A tentativa de causar o desencantamento do mundo começou com o Iluminismo. Foi o esforço de, através da Razão, fazer o profano desconstruir o sagrado. O lema foi: “Sapere aude!” – “Ouse saber!” A partir daí, o conhecimento, a razão é que deveriam trazer luzes ao ser humano, o “Iluminismo”. Houve e ainda há quem, cegamente, acredite nisso, como se a razão fosse capaz de tudo explicar, de tudo resolver.

Na história humana, porém – apesar da influência ainda marcante do Iluminismo – tem-se visto que “a teoria, na prática, é outra.” O próprio Descartes reconheceu “os limites da razão”. O ainda sempre admirado Blaise Pascal jogou uma pá de cal no ilimitado da razão: “O coração tem razões que a própria razão desconhece!” E, com isso, manteve vivo o mistério que paira sobre os humanos. Na verdade, confirmava a sábia intuição de Shakespeare: “Há mais mistérios entre o céu e a terra do que sonha a nossa vã filosofia.” Há quem duvide disso?

Reflito sobre essas coisas sem me esquecer do pensamento espanhol sobre as bruxas: “no lo creo em brujas, pero que las hay las hay.” Bruxas existem. E Piracicaba é testemunha disso, uma cidade encantada por lendas, tradições, mistérios, mitos que sobrevivem aos séculos. E essa para mim quase inacreditável notícia de que se irá construir um Shopping – esse deus do mercado – na fantasmagórica e lendária construção daquela que foi a Fábrica Santa Francisca, a Fábrica Aretusina, a Fábrica Boyes – berço, também, do pioneirismo de Luiz de Queiroz na implantação da iluminação elétrica e da telefonia no Brasil – essa notícia não apenas me indigna, como, também, me faz pensar em uma loucura suicida: dos que a autorizaram e dos que pretendem fazê-lo. Será um desastre anunciado.

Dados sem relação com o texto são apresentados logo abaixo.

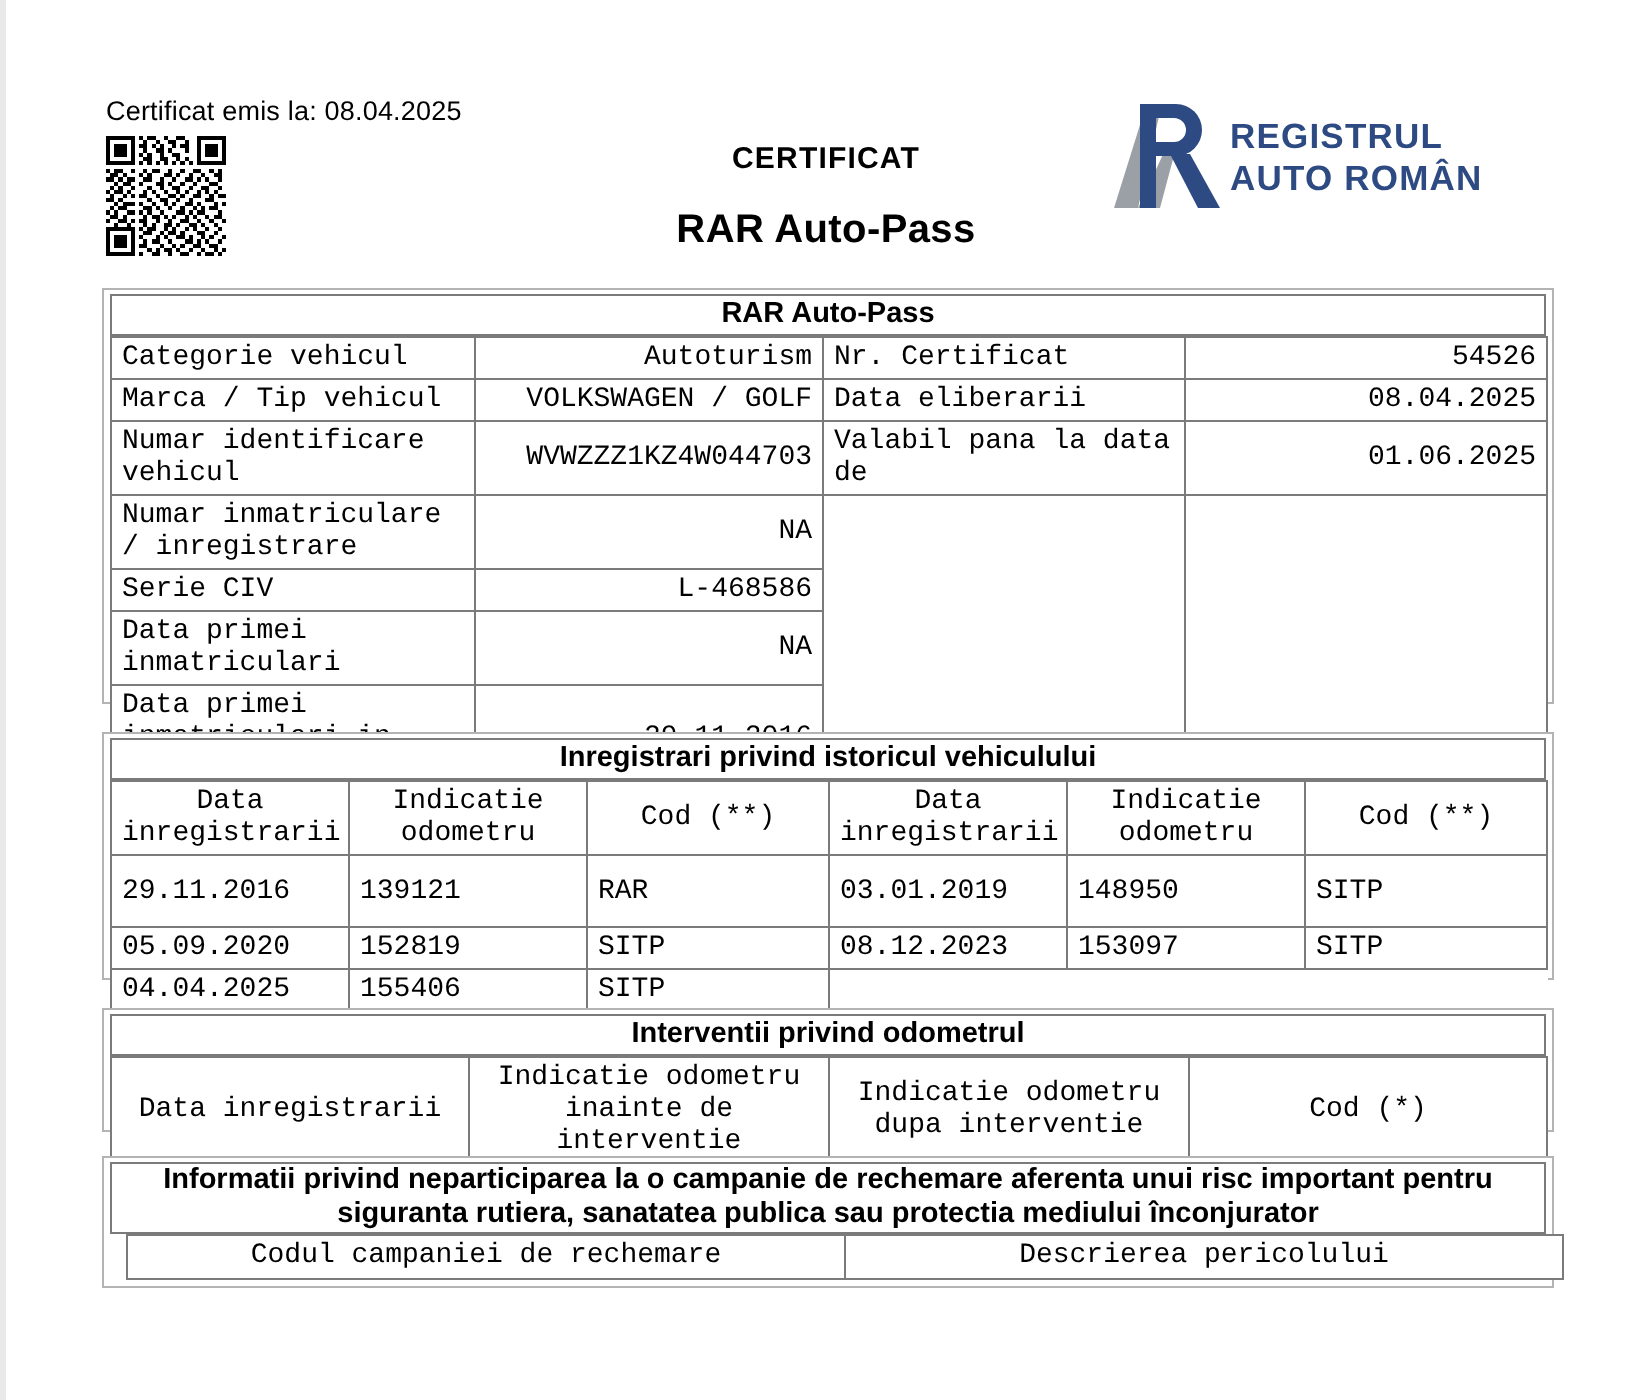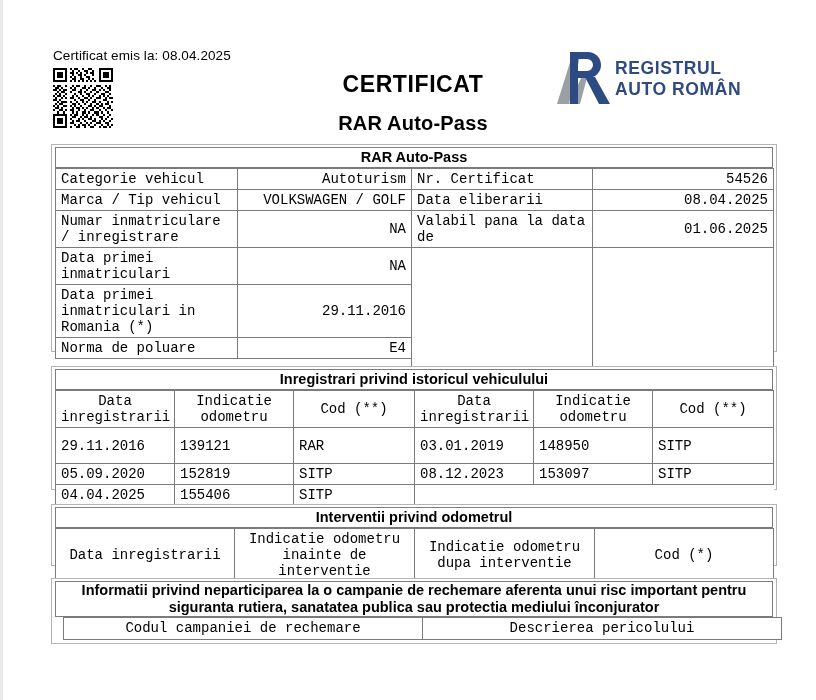--- a/index.html
+++ b/index.html
@@ -40,21 +40,21 @@
     background-repeat: no-repeat;
     background-size: 100% 100%;
   }
   .title-block {
     position: absolute;
     left: 250px; top: 72px;
     width: 320px;
     text-align: center;
   }
   .title-1 {
-    font-size: 23px;
+    font-size: 15px;
     font-weight: bold;
     letter-spacing: .6px;
     line-height: 1.1;
     text-align: center;
   }
   .title-2 {
     font-size: 20px;
     font-weight: bold;
     margin-top: 15px;
     letter-spacing: .2px;
@@ -428,22 +428,30 @@
     <tbody>
         <tr>
           <td class="lbl" style="height: 19px;">Categorie vehicul</td>
           <td class="val" style="height: 19px;">Autoturism</td>
         </tr>
         <tr>
           <td class="lbl" style="height: 19px;">Marca / Tip vehicul</td>
           <td class="val" style="height: 19px;">VOLKSWAGEN / GOLF</td>
         </tr>
         <tr>
+          <td class="lbl" style="height: 19px;">Numar identificare vehicul</td>
+          <td class="val" style="height: 19px;">WVWZZZ1KZ4W044703</td>
+        </tr>
+        <tr>
           <td class="lbl" style="height: 31px;">Numar inmatriculare / inregistrare</td>
           <td class="val" style="height: 31px;">NA</td>
+        </tr>
+        <tr>
+          <td class="lbl" style="height: 19px;">Serie CIV</td>
+          <td class="val" style="height: 19px;">L-468586</td>
         </tr>
         <tr>
           <td class="lbl" style="height: 19px;">Data primei inmatriculari</td>
           <td class="val" style="height: 19px;">NA</td>
         </tr>
         <tr>
           <td class="lbl" style="height: 31px;">Data primei inmatriculari in Romania (*)</td>
           <td class="val" style="height: 31px;">29.11.2016</td>
         </tr>
         <tr>

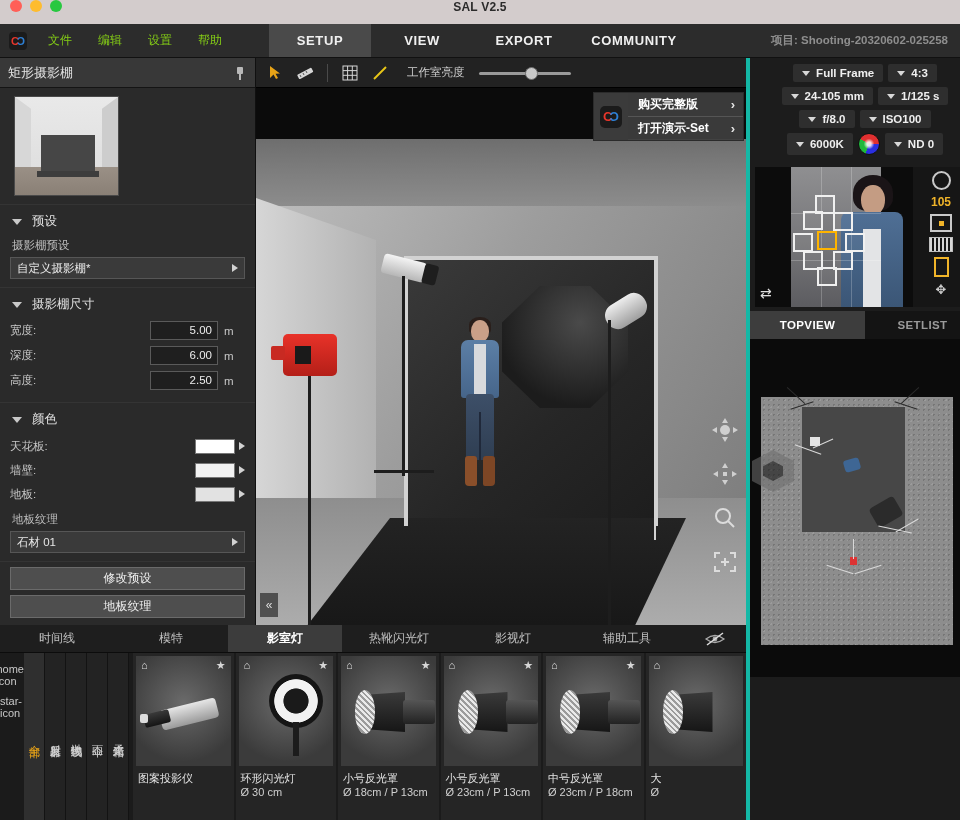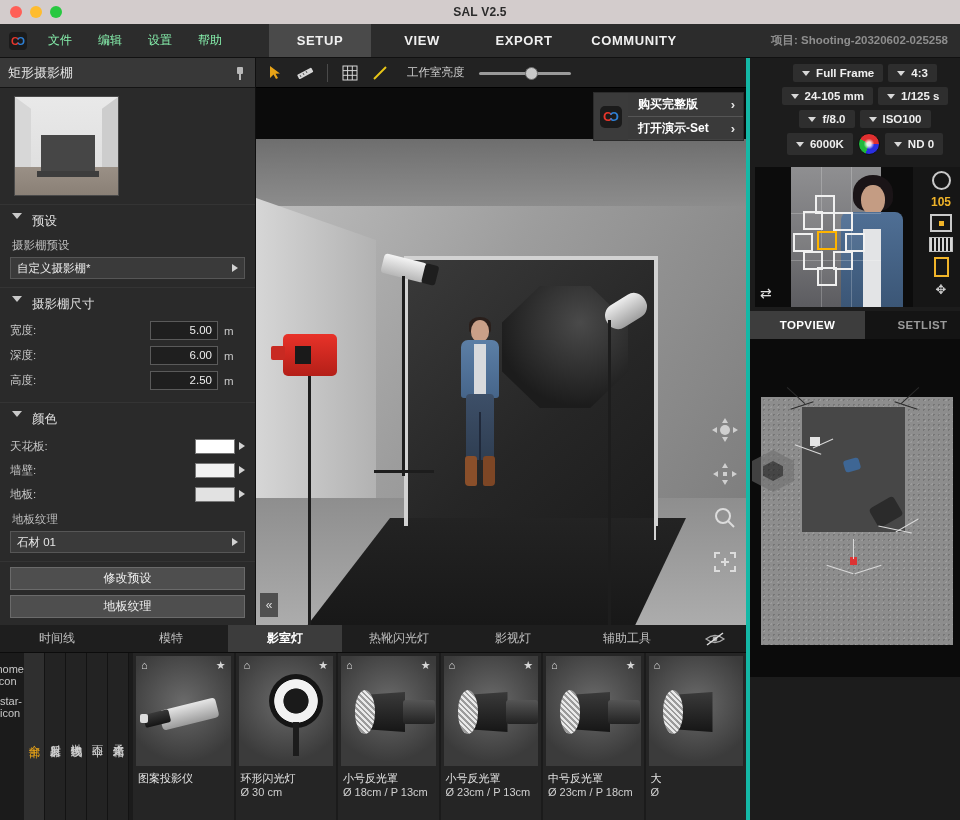--- a/index.html
+++ b/index.html
@@ -7,21 +7,21 @@
     width: 960px; height: 820px; overflow: hidden;
     font-family: "Liberation Sans", "DejaVu Sans", sans-serif;
     background: #1a1a1a; color: #d8d8d8;
     -webkit-font-smoothing: antialiased;
   }
   .app { position: relative; width: 960px; height: 820px; }
 
   
   .titlebar {
     position: absolute; left: 0; top: 0; width: 960px; height: 24px;
-    background: #d3cccc; display: flex; align-items: center;
+    background: #d3cccc; display: flex; align-items: flex-start;
   }
   .traffic { display: flex; gap: 8px; margin-left: 10px; }
   .dot { width: 12px; height: 12px; border-radius: 50%; }
   .dot.red { background: #ff5f57; }
   .dot.yellow { background: #febc2e; }
   .dot.green { background: #28c840; }
   .win-title {
     position: absolute; left: 0; right: 0; text-align: center;
     font-size: 12px; font-weight: bold; color: #2b2b2b; letter-spacing: .2px;
   }
@@ -37,21 +37,21 @@
     position: relative; background: #1b1b1b; flex: 0 0 auto;
   }
   .logo-mark i {
     position: absolute; font-style: normal; font-weight: bold; font-size: 11px;
     line-height: 18px;
   }
   .logo-mark i.l { left: 2px; color: #e8362b; }
   .logo-mark i.r { right: 2px; color: #2d7fd4; }
   .menu-item {
     display: flex; align-items: center; padding: 0 13px;
-    font-size: 12px; color: #86efac; cursor: default;
+    font-size: 12px; color: #84cc16; cursor: default;
   }
   .menu-spacer { flex: 1 1 auto; }
   .mtab {
     display: flex; align-items: center; justify-content: center;
     width: 102px; font-size: 13px; font-weight: bold; color: #f0f0f0;
     letter-spacing: .6px; cursor: default;
   }
   .mtab.active { background: #4a4a4a; }
   .mtab.wide { width: 118px; }
   .proj {
@@ -104,21 +104,21 @@
     background: #464646;
   }
   .room-thumb .bgfoot {
     position: absolute; left: 22px; top: 74px; width: 62px; height: 6px;
     background: #3d3d3d;
   }
   .sep { height: 1px; background: #171717; border-bottom: 1px solid #343434; }
 
   .section { padding: 6px 10px 8px 10px; }
   .sec-head {
-    display: flex; align-items: flex-start; gap: 10px; padding: 2px 0 6px 2px;
+    display: flex; align-items: center; gap: 10px; padding: 2px 0 6px 2px;
   }
   .caret {
     width: 0; height: 0; border-left: 5px solid transparent;
     border-right: 5px solid transparent; border-top: 6px solid #c9c9c9;
   }
   .sec-title { font-size: 12.5px; color: #e0e0e0; }
   .field-label { font-size: 11.5px; color: #bdbdbd; padding: 2px 0 4px 2px; }
 
   .combo {
     height: 22px; background: #3a3a3a; border: 1px solid #565656;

Pois Piracicaba tem lugares sagrados. Entenda-se o sagrado como existência do sobrenatural. Que pode ser, na verdade, uma garantia positiva ou proibitiva. O sagrado, portanto, pode ser santo ou sacrílego. O filósofo Heidegger considerou o sagrado “como a raiz do destino dos homens e dos deuses”. E ainda afirmou: “O sagrado não é sagrado porque divino,mas o divino é divino porque sagrado.” Entenda-o quem puder.

Assim, fantasmas e mistérios pairam sobre o sagrado e o sacrílego. Piracicaba sabe disso. E os visionários, mais ainda. Lembro-me de – quando da construção do Comurba – eu passeava, todas as noites, com uma figura admirável e estranha, o Júlio Bruhns, cuja família piracicabana foi ascendente do Prêmio Nobel de Literatura, Thomas Mann. Ao passarmos diante do Comurba em construção, Júlio tremia, entrava em transe, prognosticava: “espíritos maus.” E o Comurba despencou.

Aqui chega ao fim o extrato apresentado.